Exercise: Would you please write out each of the entries below exactly, omitting pictures?

(Data items)
*** Block opens ***
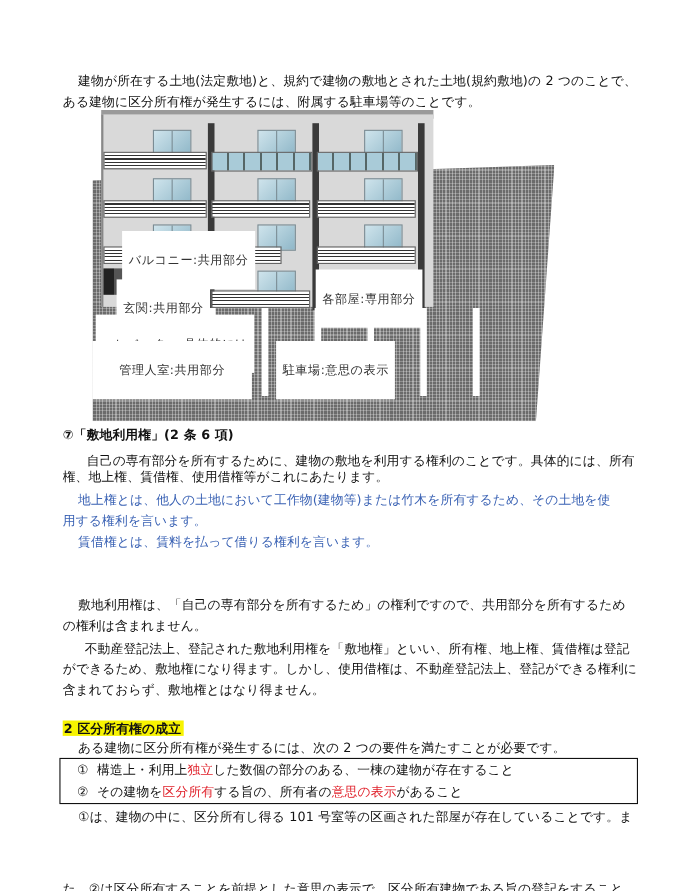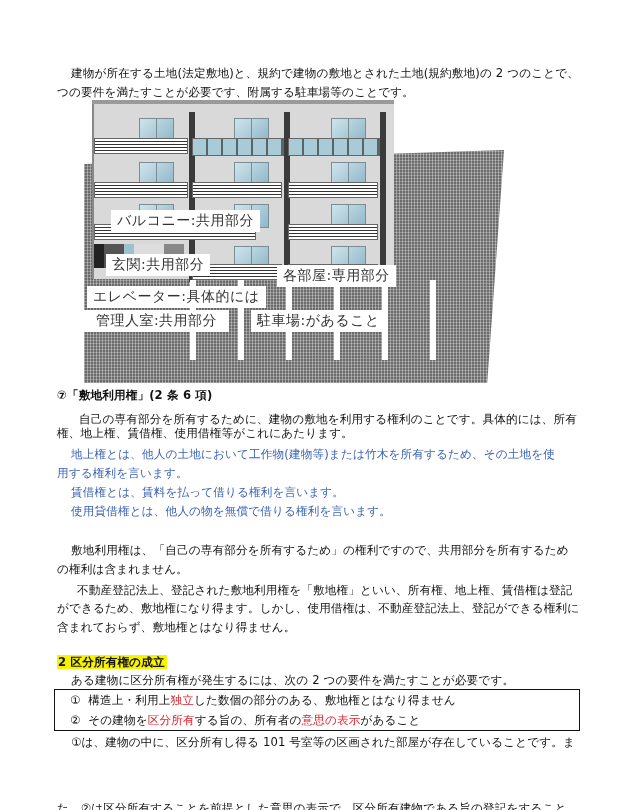--- a/index.html
+++ b/index.html
@@ -23,31 +23,31 @@
   .bldg { position:absolute; left:8px; top:4px; width:300px; height:175px; background:#d9d9d9; border-left:2px solid #888; }
   .roof { position:absolute; left:8px; top:0; width:302px; height:8px; background:#9a9a9a; }
   .col { position:absolute; top:8px; width:6px; height:170px; background:#3a3a3a; }
   .win { position:absolute; width:33px; height:22px; background:linear-gradient(135deg,#cfe4ec,#8fb7c8); border:1px solid #7a8c94; }
   .win::after { content:""; position:absolute; left:16px; top:0; width:1px; height:22px; background:#7a8c94; }
   .rail { position:absolute; height:14px; background:
           repeating-linear-gradient(180deg,#fff 0 2px,#333 2px 3px); border:1px solid #666; }
   .glass { position:absolute; height:16px; background:
           repeating-linear-gradient(90deg,#a9cbd8 0 13px,#566 13px 15px); border:1px solid #666; }
   .post { position:absolute; top:180px; width:6px; height:80px; background:#fff; }
-  .lbl { position:absolute; background:#fff; font-size:14px; color:#333; padding:2px 6px; white-space:nowrap; letter-spacing:0.5px; }
+  .lbl { position:absolute; background:#fff; font-size:11px; color:#333; padding:19px 6px; white-space:nowrap; letter-spacing:0.5px; }
 
   .box { position:absolute; left:54px; top:689px; width:524px; height:40px; border:1.3px solid #111; }
 </style>
 </head>
 <body>
 
 <div class="page">
 
   <div class="p" style="top:64px; text-indent:14px;">建物が所在する土地(法定敷地)と、規約で建物の敷地とされた土地(規約敷地)の 2 つのことで、</div>
-  <div class="p" style="top:83px;">つの要件を満たすことが必要です、附属する駐車場等のことです。</div>
+  <div class="p" style="top:83px;">ある建物に区分所有権が発生するには、附属する駐車場等のことです。</div>
 
   <div class="illus">
     <div class="ground"></div>
     <div class="roof"></div>
     <div class="bldg">
       <div class="col" style="left:95px;"></div>
       <div class="col" style="left:190px;"></div>
       <div class="col" style="left:286px;"></div>
 
       <div class="win" style="left:45px;top:14px;"></div>
@@ -79,49 +79,48 @@
 
     <div class="post" style="left:106px;"></div>
     <div class="post" style="left:154px;"></div>
     <div class="post" style="left:202px;"></div>
     <div class="post" style="left:250px;"></div>
     <div class="post" style="left:298px;"></div>
     <div class="post" style="left:346px;"></div>
 
     <div class="lbl" style="left:27px;top:110px;">バルコニー:共用部分</div>
     <div class="lbl" style="left:22px;top:154px;">玄関:共用部分</div>
-    <div class="lbl" style="left:193px;top:145px;margin-top:20px;">各部屋:専用部分</div>
+    <div class="lbl" style="left:203px;top:145px;">各部屋:専用部分</div>
     <div class="lbl" style="left:3px;top:186px;">エレベーター:具体的には</div>
     <div class="lbl" style="left:0;top:210px;width:133px;text-align:center;">管理人室:共用部分</div>
-    <div class="lbl" style="left:167px;top:210px;">駐車場:があること</div>
+    <div class="lbl" style="left:167px;top:210px;">駐車場:意思の表示</div>
   </div>
 
   <div class="p bold" style="top:386px;">⑦「敷地利用権」(2 条 6 項)</div>
   <div class="p" style="top:410px;text-indent:14px;text-align:center;">自己の専有部分を所有するために、建物の敷地を利用する権利のことです。具体的には、所有</div>
   <div class="p" style="top:424px;">権、地上権、賃借権、使用借権等がこれにあたります。</div>
   <div class="p blue" style="top:445px;text-indent:14px;">地上権とは、他人の土地において工作物(建物等)または竹木を所有するため、その土地を使</div>
   <div class="p blue" style="top:464px;">用する権利を言います。</div>
   <div class="p blue" style="top:483px;text-indent:14px;">賃借権とは、賃料を払って借りる権利を言います。</div>
-  <div class="p blue" style="top:502px;text-indent:14px;">使用貸借権とは、他人の物を無償で借りる権利を言います。</div>
 
   <div class="p" style="top:541px;text-indent:14px;">敷地利用権は、「自己の専有部分を所有するため」の権利ですので、共用部分を所有するため</div>
   <div class="p" style="top:560px;">の権利は含まれません。</div>
   <div class="p" style="top:581px;text-indent:20px;">不動産登記法上、登記された敷地利用権を「敷地権」といい、所有権、地上権、賃借権は登記</div>
   <div class="p" style="top:599px;">ができるため、敷地権になり得ます。しかし、使用借権は、不動産登記法上、登記ができる権利に</div>
   <div class="p" style="top:618px;">含まれておらず、敷地権とはなり得ません。</div>
 
   <div class="p" style="top:653px;">
     <span class="hl">2  区分所有権の成立</span>
   </div>
   <div class="p" style="top:671px;text-indent:14px;">ある建物に区分所有権が発生するには、次の 2 つの要件を満たすことが必要です。</div>
 
   <div class="box"></div>
   <div class="p" style="top:691px;left:70px;">
     <span>①</span>&nbsp;
-    <span>構造上・利用上</span><span class="red">独立</span><span>した数個の部分のある、敷地権とはなり得ません</span>
+    <span>構造上・利用上</span><span class="red">独立</span><span>した数個の部分のある、一棟の建物が存在すること</span>
   </div>
   <div class="p" style="top:711px;left:70px;">
     <span>②</span>&nbsp;
     <span>その建物を</span><span class="red">区分所有</span><span>する旨の、所有者の</span><span class="red">意思の表示</span><span>があること</span>
   </div>
 
   <div class="p" style="top:733px;text-indent:14px;">①は、建物の中に、区分所有し得る  101  号室等の区画された部屋が存在していることです。ま</div>
   <div class="p" style="top:752px;margin-top:47px;">た、②は区分所有することを前提とした意思の表示で、区分所有建物である旨の登記をすること。</div>
 </div>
*** Block closes ***
Task output:
--- a/index.html
+++ b/index.html
@@ -23,31 +23,31 @@
   .bldg { position:absolute; left:8px; top:4px; width:300px; height:175px; background:#d9d9d9; border-left:2px solid #888; }
   .roof { position:absolute; left:8px; top:0; width:302px; height:8px; background:#9a9a9a; }
   .col { position:absolute; top:8px; width:6px; height:170px; background:#3a3a3a; }
   .win { position:absolute; width:33px; height:22px; background:linear-gradient(135deg,#cfe4ec,#8fb7c8); border:1px solid #7a8c94; }
   .win::after { content:""; position:absolute; left:16px; top:0; width:1px; height:22px; background:#7a8c94; }
   .rail { position:absolute; height:14px; background:
           repeating-linear-gradient(180deg,#fff 0 2px,#333 2px 3px); border:1px solid #666; }
   .glass { position:absolute; height:16px; background:
           repeating-linear-gradient(90deg,#a9cbd8 0 13px,#566 13px 15px); border:1px solid #666; }
   .post { position:absolute; top:180px; width:6px; height:80px; background:#fff; }
-  .lbl { position:absolute; background:#fff; font-size:14px; color:#333; padding:2px 6px; white-space:nowrap; letter-spacing:0.5px; }
+  .lbl { position:absolute; background:#fff; font-size:11px; color:#333; padding:19px 6px; white-space:nowrap; letter-spacing:0.5px; }
 
   .box { position:absolute; left:54px; top:689px; width:524px; height:40px; border:1.3px solid #111; }
 </style>
 </head>
 <body>
 
 <div class="page">
 
   <div class="p" style="top:64px; text-indent:14px;">建物が所在する土地(法定敷地)と、規約で建物の敷地とされた土地(規約敷地)の 2 つのことで、</div>
-  <div class="p" style="top:83px;">つの要件を満たすことが必要です、附属する駐車場等のことです。</div>
+  <div class="p" style="top:83px;">ある建物に区分所有権が発生するには、附属する駐車場等のことです。</div>
 
   <div class="illus">
     <div class="ground"></div>
     <div class="roof"></div>
     <div class="bldg">
       <div class="col" style="left:95px;"></div>
       <div class="col" style="left:190px;"></div>
       <div class="col" style="left:286px;"></div>
 
       <div class="win" style="left:45px;top:14px;"></div>
@@ -79,49 +79,48 @@
 
     <div class="post" style="left:106px;"></div>
     <div class="post" style="left:154px;"></div>
     <div class="post" style="left:202px;"></div>
     <div class="post" style="left:250px;"></div>
     <div class="post" style="left:298px;"></div>
     <div class="post" style="left:346px;"></div>
 
     <div class="lbl" style="left:27px;top:110px;">バルコニー:共用部分</div>
     <div class="lbl" style="left:22px;top:154px;">玄関:共用部分</div>
-    <div class="lbl" style="left:193px;top:145px;margin-top:20px;">各部屋:専用部分</div>
+    <div class="lbl" style="left:203px;top:145px;">各部屋:専用部分</div>
     <div class="lbl" style="left:3px;top:186px;">エレベーター:具体的には</div>
     <div class="lbl" style="left:0;top:210px;width:133px;text-align:center;">管理人室:共用部分</div>
-    <div class="lbl" style="left:167px;top:210px;">駐車場:があること</div>
+    <div class="lbl" style="left:167px;top:210px;">駐車場:意思の表示</div>
   </div>
 
   <div class="p bold" style="top:386px;">⑦「敷地利用権」(2 条 6 項)</div>
   <div class="p" style="top:410px;text-indent:14px;text-align:center;">自己の専有部分を所有するために、建物の敷地を利用する権利のことです。具体的には、所有</div>
   <div class="p" style="top:424px;">権、地上権、賃借権、使用借権等がこれにあたります。</div>
   <div class="p blue" style="top:445px;text-indent:14px;">地上権とは、他人の土地において工作物(建物等)または竹木を所有するため、その土地を使</div>
   <div class="p blue" style="top:464px;">用する権利を言います。</div>
   <div class="p blue" style="top:483px;text-indent:14px;">賃借権とは、賃料を払って借りる権利を言います。</div>
-  <div class="p blue" style="top:502px;text-indent:14px;">使用貸借権とは、他人の物を無償で借りる権利を言います。</div>
 
   <div class="p" style="top:541px;text-indent:14px;">敷地利用権は、「自己の専有部分を所有するため」の権利ですので、共用部分を所有するため</div>
   <div class="p" style="top:560px;">の権利は含まれません。</div>
   <div class="p" style="top:581px;text-indent:20px;">不動産登記法上、登記された敷地利用権を「敷地権」といい、所有権、地上権、賃借権は登記</div>
   <div class="p" style="top:599px;">ができるため、敷地権になり得ます。しかし、使用借権は、不動産登記法上、登記ができる権利に</div>
   <div class="p" style="top:618px;">含まれておらず、敷地権とはなり得ません。</div>
 
   <div class="p" style="top:653px;">
     <span class="hl">2  区分所有権の成立</span>
   </div>
   <div class="p" style="top:671px;text-indent:14px;">ある建物に区分所有権が発生するには、次の 2 つの要件を満たすことが必要です。</div>
 
   <div class="box"></div>
   <div class="p" style="top:691px;left:70px;">
     <span>①</span>&nbsp;
-    <span>構造上・利用上</span><span class="red">独立</span><span>した数個の部分のある、敷地権とはなり得ません</span>
+    <span>構造上・利用上</span><span class="red">独立</span><span>した数個の部分のある、一棟の建物が存在すること</span>
   </div>
   <div class="p" style="top:711px;left:70px;">
     <span>②</span>&nbsp;
     <span>その建物を</span><span class="red">区分所有</span><span>する旨の、所有者の</span><span class="red">意思の表示</span><span>があること</span>
   </div>
 
   <div class="p" style="top:733px;text-indent:14px;">①は、建物の中に、区分所有し得る  101  号室等の区画された部屋が存在していることです。ま</div>
   <div class="p" style="top:752px;margin-top:47px;">た、②は区分所有することを前提とした意思の表示で、区分所有建物である旨の登記をすること。</div>
 </div>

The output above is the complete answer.